"train.py" crush when using flag `--use_mixture_loss`
BarRozenman opened this issue · comments
I run the train.py as follows
CUDA_VISIBLE_DEVICES=0 torchrun train.py \
--png \
--model_name exp1 \
--use_denseaspp \
--plane_residual \
--flip_right \
--use_mixture_loss
and I get
>> CUDA_VISIBLE_DEVICES=0 torchrun train.py \ [main]
--png \
--model_name exp1 \
--use_denseaspp \
--plane_residual \
--flip_right \
--use_mixture_loss \
./trainer_1stage.py not exist!
copy ./networks/depth_decoder.py -> ./log/ResNet/exp1/depth_decoder.py
copy ./train_ResNet.sh -> ./log/ResNet/exp1/train_ResNet.sh
train ResNet
use 49 xy planes, 14 xz planes and 0 yz planes.
use DenseAspp Block
use mixture Lap loss
use plane residual
Training model named:
exp1
Models and tensorboard events files are saved to:
./log/ResNet
Training is using:
cuda
Using split:
eigen_full_left
There are 22600 training items and 1776 validation items
Training
[W reducer.cpp:1303] Warning: find_unused_parameters=True was specified in DDP constructor, but did not find any unused parameters in the forward pass. This flag results in an extra traversal of the autograd graph every iteration, which can adversely affect performance. If your model indeed never has any unused parameters in the forward pass, consider turning this flag off. Note that this warning may be a false positive if your model has flow control causing later iterations to have unused parameters. (function operator())
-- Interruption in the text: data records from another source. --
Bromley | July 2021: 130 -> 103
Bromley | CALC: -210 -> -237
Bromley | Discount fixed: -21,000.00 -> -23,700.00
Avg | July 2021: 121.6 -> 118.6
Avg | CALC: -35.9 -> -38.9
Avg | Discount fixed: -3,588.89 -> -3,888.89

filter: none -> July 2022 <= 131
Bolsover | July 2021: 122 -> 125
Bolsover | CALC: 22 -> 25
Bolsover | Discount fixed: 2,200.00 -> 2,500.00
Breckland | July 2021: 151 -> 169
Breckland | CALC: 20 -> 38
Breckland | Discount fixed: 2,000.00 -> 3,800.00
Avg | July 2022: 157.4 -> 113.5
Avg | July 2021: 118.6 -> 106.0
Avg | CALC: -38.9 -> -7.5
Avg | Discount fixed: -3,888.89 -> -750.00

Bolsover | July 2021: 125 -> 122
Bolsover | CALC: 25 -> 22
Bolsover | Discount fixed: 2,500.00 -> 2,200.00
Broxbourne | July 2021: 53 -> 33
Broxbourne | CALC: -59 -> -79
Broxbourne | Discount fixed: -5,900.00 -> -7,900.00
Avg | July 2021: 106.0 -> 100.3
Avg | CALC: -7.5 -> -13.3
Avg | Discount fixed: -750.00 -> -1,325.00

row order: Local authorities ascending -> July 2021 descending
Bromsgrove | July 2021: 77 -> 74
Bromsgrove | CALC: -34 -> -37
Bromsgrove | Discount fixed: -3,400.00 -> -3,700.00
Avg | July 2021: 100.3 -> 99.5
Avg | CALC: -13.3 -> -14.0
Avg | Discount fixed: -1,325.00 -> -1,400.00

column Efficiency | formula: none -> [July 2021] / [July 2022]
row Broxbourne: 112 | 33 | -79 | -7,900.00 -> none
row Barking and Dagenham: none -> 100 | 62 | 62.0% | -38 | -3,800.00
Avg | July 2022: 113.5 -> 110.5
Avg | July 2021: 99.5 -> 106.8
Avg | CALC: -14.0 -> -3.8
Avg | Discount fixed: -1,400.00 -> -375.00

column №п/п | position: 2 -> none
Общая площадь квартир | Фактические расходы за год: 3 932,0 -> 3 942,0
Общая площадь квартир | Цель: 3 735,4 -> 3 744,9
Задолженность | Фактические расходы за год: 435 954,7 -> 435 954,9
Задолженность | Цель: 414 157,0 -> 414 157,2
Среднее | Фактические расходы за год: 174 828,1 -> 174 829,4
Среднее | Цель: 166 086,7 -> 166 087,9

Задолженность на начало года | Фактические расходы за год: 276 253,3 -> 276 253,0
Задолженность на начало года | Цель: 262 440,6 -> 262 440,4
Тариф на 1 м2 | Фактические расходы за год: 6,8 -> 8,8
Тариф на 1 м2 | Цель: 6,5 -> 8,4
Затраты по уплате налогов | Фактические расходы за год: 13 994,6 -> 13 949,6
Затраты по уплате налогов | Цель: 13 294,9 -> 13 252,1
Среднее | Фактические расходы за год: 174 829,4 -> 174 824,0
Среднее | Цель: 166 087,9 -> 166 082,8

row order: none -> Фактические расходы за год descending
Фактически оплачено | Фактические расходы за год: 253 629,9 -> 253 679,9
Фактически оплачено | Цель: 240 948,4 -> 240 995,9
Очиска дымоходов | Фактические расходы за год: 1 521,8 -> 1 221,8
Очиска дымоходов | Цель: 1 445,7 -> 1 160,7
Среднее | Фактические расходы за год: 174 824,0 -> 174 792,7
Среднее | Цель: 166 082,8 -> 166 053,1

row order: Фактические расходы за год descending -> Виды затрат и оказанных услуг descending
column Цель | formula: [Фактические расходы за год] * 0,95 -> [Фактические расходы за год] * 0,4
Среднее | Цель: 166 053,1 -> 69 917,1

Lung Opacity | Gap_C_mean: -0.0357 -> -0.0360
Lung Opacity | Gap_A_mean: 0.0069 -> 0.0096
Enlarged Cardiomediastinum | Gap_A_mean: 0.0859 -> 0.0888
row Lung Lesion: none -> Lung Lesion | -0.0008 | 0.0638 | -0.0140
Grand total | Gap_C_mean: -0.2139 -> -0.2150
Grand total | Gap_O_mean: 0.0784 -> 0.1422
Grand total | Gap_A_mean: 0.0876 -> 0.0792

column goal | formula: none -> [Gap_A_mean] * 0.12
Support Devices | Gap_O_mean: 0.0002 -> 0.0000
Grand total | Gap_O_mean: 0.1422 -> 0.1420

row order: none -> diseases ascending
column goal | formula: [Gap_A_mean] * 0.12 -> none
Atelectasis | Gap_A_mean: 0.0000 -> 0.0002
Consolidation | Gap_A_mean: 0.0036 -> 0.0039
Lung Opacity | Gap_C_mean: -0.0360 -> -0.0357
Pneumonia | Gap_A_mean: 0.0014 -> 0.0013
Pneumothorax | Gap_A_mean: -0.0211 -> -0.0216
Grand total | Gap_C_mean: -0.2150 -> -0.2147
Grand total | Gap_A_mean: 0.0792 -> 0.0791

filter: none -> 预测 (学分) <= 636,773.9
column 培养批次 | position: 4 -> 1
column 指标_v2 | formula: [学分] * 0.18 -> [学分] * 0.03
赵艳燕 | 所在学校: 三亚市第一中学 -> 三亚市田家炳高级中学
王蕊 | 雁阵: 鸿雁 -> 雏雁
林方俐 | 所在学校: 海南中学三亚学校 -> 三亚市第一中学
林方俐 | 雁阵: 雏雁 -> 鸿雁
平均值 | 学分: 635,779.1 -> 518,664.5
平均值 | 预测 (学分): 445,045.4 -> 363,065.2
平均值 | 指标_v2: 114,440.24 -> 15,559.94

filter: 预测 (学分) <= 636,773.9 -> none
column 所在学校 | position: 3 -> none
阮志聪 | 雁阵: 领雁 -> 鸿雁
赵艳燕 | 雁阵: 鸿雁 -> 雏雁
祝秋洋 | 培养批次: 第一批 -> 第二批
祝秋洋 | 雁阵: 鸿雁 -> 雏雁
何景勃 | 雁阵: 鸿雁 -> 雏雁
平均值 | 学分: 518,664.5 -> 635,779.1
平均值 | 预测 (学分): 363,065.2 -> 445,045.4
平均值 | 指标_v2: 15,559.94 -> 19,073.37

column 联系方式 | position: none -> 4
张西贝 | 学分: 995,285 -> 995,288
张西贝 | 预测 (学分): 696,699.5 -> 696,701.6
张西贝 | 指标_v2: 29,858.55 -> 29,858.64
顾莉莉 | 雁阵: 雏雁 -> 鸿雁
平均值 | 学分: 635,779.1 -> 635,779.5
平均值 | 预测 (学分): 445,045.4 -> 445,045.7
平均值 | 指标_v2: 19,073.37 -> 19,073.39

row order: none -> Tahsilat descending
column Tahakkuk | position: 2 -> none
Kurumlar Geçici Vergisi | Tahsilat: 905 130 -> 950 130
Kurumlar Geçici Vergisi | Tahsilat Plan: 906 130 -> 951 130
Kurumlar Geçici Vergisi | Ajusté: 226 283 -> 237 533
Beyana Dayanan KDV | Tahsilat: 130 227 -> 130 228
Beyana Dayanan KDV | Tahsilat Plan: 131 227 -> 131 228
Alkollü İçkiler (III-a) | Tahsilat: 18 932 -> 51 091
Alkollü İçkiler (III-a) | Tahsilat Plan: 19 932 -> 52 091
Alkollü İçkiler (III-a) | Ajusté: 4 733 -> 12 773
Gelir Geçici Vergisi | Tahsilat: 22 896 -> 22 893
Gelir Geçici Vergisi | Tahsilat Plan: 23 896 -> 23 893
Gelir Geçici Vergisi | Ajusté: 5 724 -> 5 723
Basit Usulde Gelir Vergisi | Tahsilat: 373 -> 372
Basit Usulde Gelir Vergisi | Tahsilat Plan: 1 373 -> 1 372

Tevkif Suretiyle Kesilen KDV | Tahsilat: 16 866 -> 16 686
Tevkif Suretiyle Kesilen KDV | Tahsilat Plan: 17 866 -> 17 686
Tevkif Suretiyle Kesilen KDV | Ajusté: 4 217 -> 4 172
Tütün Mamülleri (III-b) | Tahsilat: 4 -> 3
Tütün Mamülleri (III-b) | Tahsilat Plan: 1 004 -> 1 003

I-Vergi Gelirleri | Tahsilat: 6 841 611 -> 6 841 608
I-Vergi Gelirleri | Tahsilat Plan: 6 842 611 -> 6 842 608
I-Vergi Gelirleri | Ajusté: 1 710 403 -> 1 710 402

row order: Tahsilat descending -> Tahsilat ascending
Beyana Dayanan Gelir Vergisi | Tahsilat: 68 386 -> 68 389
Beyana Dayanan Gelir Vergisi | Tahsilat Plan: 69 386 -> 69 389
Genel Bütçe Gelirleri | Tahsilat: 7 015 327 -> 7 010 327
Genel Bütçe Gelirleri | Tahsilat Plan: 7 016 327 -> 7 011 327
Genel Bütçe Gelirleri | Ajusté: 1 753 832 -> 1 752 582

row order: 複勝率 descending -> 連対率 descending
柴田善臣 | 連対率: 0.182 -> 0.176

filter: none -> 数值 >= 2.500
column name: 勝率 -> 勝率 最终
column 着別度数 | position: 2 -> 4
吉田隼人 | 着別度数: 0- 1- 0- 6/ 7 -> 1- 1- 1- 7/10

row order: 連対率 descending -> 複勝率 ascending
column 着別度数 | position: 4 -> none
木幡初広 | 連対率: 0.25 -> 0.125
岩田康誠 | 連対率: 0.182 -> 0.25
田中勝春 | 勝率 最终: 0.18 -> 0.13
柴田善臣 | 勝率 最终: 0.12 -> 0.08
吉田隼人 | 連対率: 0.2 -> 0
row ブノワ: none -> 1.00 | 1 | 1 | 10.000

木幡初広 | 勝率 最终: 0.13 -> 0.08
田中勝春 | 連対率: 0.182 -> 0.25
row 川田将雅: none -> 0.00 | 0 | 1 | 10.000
Traceback (most recent call last):
File "/home/bar/projects/PlaneDepth/train.py", line 21, in <module>
trainer.train()
File "/home/bar/projects/PlaneDepth/trainer.py", line 248, in train
self.run_epoch()
File "/home/bar/projects/PlaneDepth/trainer.py", line 300, in run_epoch
losses["loss/total_loss"].backward()
File "/home/bar/miniconda3/envs/planedepth/lib/python3.9/site-packages/torch/_tensor.py", line 307, in backward
torch.autograd.backward(self, gradient, retain_graph, create_graph, inputs=inputs)
File "/home/bar/miniconda3/envs/planedepth/lib/python3.9/site-packages/torch/autograd/__init__.py", line 154, in backward
Variable._execution_engine.run_backward(
RuntimeError: cuDNN error: CUDNN_STATUS_NOT_INITIALIZED
ERROR:torch.distributed.elastic.multiprocessing.api:failed (exitcode: 1) local_rank: 0 (pid: 27588) of binary: /home/bar/miniconda3/envs/planedepth/bin/python
Traceback (most recent call last):
File "/home/bar/miniconda3/envs/planedepth/bin/torchrun", line 33, in <module>
sys.exit(load_entry_point('torch==1.10.1', 'console_scripts', 'torchrun')())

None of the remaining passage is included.